## Problem to work on:
Reproduce exactly the line with "total: 387.63 -> 397.50" and the lines after it. Stop at the last line of the data and include nothing else.

## Data for analysis:
####################

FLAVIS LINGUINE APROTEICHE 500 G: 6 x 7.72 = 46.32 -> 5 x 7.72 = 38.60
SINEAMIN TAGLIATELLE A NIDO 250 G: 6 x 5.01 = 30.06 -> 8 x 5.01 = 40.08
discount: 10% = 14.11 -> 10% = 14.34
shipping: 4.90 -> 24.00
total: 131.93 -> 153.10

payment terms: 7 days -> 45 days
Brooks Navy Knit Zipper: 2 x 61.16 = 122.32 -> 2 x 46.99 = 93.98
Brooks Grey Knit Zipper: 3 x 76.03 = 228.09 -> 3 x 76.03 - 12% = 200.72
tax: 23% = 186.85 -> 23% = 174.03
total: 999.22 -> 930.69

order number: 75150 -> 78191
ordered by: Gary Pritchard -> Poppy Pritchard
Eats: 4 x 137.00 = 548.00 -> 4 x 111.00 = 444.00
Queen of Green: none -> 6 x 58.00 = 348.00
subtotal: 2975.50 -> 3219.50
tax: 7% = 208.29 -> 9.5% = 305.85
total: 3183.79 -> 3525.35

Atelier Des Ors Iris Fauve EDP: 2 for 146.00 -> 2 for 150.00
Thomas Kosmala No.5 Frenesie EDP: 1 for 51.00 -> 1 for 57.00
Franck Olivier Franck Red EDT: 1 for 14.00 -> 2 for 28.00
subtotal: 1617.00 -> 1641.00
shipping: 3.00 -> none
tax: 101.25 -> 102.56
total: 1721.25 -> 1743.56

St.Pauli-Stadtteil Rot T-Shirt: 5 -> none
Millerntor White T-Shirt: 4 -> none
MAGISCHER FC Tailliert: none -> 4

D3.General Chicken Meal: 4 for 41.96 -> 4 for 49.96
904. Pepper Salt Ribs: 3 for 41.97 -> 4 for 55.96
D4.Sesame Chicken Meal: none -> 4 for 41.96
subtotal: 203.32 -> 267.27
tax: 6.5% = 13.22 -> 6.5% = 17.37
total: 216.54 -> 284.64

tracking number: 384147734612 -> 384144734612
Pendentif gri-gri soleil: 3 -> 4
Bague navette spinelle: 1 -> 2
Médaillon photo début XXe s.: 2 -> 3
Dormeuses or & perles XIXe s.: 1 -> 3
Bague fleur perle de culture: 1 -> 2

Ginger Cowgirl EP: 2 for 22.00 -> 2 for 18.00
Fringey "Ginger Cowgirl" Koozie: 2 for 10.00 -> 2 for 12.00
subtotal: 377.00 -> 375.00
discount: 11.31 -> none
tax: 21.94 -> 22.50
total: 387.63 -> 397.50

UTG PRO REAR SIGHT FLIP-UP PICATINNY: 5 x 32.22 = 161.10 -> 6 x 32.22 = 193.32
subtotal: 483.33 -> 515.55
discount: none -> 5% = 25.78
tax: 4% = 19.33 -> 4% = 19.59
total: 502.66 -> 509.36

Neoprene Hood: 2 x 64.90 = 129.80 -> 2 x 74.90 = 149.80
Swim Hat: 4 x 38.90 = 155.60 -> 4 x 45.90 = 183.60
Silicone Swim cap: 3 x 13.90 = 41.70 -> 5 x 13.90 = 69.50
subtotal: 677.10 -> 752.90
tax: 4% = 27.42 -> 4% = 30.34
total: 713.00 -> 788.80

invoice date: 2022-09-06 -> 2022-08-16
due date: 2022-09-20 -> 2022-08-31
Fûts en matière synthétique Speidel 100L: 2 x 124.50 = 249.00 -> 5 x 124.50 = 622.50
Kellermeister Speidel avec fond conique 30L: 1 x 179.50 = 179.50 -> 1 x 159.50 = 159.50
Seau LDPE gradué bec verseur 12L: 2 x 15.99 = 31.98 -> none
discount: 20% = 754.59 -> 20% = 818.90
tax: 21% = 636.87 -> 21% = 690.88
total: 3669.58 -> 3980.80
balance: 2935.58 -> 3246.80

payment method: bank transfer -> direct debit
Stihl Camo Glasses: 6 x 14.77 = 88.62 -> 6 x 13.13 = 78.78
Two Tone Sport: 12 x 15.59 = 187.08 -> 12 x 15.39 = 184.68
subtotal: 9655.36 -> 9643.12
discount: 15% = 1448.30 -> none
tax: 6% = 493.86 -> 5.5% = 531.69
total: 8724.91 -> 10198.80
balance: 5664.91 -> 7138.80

####################

## Answer:
total: 387.63 -> 397.50

UTG PRO REAR SIGHT FLIP-UP PICATINNY: 5 x 32.22 = 161.10 -> 6 x 32.22 = 193.32
subtotal: 483.33 -> 515.55
discount: none -> 5% = 25.78
tax: 4% = 19.33 -> 4% = 19.59
total: 502.66 -> 509.36

Neoprene Hood: 2 x 64.90 = 129.80 -> 2 x 74.90 = 149.80
Swim Hat: 4 x 38.90 = 155.60 -> 4 x 45.90 = 183.60
Silicone Swim cap: 3 x 13.90 = 41.70 -> 5 x 13.90 = 69.50
subtotal: 677.10 -> 752.90
tax: 4% = 27.42 -> 4% = 30.34
total: 713.00 -> 788.80

invoice date: 2022-09-06 -> 2022-08-16
due date: 2022-09-20 -> 2022-08-31
Fûts en matière synthétique Speidel 100L: 2 x 124.50 = 249.00 -> 5 x 124.50 = 622.50
Kellermeister Speidel avec fond conique 30L: 1 x 179.50 = 179.50 -> 1 x 159.50 = 159.50
Seau LDPE gradué bec verseur 12L: 2 x 15.99 = 31.98 -> none
discount: 20% = 754.59 -> 20% = 818.90
tax: 21% = 636.87 -> 21% = 690.88
total: 3669.58 -> 3980.80
balance: 2935.58 -> 3246.80

payment method: bank transfer -> direct debit
Stihl Camo Glasses: 6 x 14.77 = 88.62 -> 6 x 13.13 = 78.78
Two Tone Sport: 12 x 15.59 = 187.08 -> 12 x 15.39 = 184.68
subtotal: 9655.36 -> 9643.12
discount: 15% = 1448.30 -> none
tax: 6% = 493.86 -> 5.5% = 531.69
total: 8724.91 -> 10198.80
balance: 5664.91 -> 7138.80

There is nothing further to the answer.